▸ **WHAT THE TASK REQUIRES**: Reproduce the records below exactly, but only between the lines holding "- Programming Paradigms" and "- Výrobní číslo", inclusive.
**** DATA TO EXAMINE
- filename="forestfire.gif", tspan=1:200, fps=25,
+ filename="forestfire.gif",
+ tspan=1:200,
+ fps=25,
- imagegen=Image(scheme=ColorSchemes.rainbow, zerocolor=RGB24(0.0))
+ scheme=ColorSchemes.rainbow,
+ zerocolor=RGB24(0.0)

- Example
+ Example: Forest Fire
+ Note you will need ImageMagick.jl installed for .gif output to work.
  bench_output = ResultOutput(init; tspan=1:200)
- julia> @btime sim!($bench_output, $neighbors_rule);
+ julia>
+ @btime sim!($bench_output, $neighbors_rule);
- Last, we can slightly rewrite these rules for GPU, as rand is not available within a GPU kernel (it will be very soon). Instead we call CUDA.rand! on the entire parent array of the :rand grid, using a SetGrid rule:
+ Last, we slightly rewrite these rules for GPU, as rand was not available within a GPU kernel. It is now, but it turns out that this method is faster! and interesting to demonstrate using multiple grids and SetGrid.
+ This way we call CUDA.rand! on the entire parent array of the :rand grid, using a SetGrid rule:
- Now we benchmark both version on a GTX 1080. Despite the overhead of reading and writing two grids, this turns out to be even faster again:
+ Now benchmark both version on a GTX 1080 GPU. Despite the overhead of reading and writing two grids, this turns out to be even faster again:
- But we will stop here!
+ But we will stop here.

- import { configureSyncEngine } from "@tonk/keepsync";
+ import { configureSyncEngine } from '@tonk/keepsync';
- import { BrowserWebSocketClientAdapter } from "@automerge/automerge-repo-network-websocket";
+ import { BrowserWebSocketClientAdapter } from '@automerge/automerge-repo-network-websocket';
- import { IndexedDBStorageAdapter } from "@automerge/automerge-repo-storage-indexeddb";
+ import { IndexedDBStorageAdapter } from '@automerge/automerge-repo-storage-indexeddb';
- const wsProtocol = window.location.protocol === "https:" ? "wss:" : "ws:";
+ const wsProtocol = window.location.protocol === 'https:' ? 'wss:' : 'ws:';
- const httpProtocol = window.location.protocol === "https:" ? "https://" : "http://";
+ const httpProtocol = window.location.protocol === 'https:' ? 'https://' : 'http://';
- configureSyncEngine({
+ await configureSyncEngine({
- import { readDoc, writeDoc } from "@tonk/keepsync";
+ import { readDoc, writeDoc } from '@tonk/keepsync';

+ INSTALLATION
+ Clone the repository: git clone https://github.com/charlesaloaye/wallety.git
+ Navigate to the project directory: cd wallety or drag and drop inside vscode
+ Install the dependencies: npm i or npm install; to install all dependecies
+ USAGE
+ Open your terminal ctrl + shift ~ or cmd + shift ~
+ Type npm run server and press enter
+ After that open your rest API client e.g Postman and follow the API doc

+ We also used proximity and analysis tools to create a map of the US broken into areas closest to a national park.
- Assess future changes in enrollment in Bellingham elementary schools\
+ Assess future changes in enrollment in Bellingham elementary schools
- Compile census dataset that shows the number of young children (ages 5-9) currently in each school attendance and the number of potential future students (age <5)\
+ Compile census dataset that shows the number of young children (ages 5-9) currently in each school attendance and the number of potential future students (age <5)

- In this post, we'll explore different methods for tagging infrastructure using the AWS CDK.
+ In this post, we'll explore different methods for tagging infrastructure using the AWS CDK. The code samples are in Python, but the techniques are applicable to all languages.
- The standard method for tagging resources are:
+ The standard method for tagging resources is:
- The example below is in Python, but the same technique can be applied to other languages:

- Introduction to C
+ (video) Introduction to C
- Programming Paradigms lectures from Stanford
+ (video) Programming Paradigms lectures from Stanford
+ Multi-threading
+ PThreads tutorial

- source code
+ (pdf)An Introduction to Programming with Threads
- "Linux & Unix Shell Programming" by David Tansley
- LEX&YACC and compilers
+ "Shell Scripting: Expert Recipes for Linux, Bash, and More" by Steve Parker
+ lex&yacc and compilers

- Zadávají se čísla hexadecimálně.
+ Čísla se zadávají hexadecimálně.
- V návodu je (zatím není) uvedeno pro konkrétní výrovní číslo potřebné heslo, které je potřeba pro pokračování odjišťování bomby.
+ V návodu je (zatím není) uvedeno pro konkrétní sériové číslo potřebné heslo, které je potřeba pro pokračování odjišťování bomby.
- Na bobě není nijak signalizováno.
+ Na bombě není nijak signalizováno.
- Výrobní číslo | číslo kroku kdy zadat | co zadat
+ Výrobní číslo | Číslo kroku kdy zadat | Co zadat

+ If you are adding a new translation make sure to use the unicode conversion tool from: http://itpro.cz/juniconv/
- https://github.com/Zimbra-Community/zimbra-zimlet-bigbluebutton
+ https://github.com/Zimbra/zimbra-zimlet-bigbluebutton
********
▸ **TASK SOLUTION**:
- Programming Paradigms lectures from Stanford
+ (video) Programming Paradigms lectures from Stanford
+ Multi-threading
+ PThreads tutorial

- source code
+ (pdf)An Introduction to Programming with Threads
- "Linux & Unix Shell Programming" by David Tansley
- LEX&YACC and compilers
+ "Shell Scripting: Expert Recipes for Linux, Bash, and More" by Steve Parker
+ lex&yacc and compilers

- Zadávají se čísla hexadecimálně.
+ Čísla se zadávají hexadecimálně.
- V návodu je (zatím není) uvedeno pro konkrétní výrovní číslo potřebné heslo, které je potřeba pro pokračování odjišťování bomby.
+ V návodu je (zatím není) uvedeno pro konkrétní sériové číslo potřebné heslo, které je potřeba pro pokračování odjišťování bomby.
- Na bobě není nijak signalizováno.
+ Na bombě není nijak signalizováno.
- Výrobní číslo | číslo kroku kdy zadat | co zadat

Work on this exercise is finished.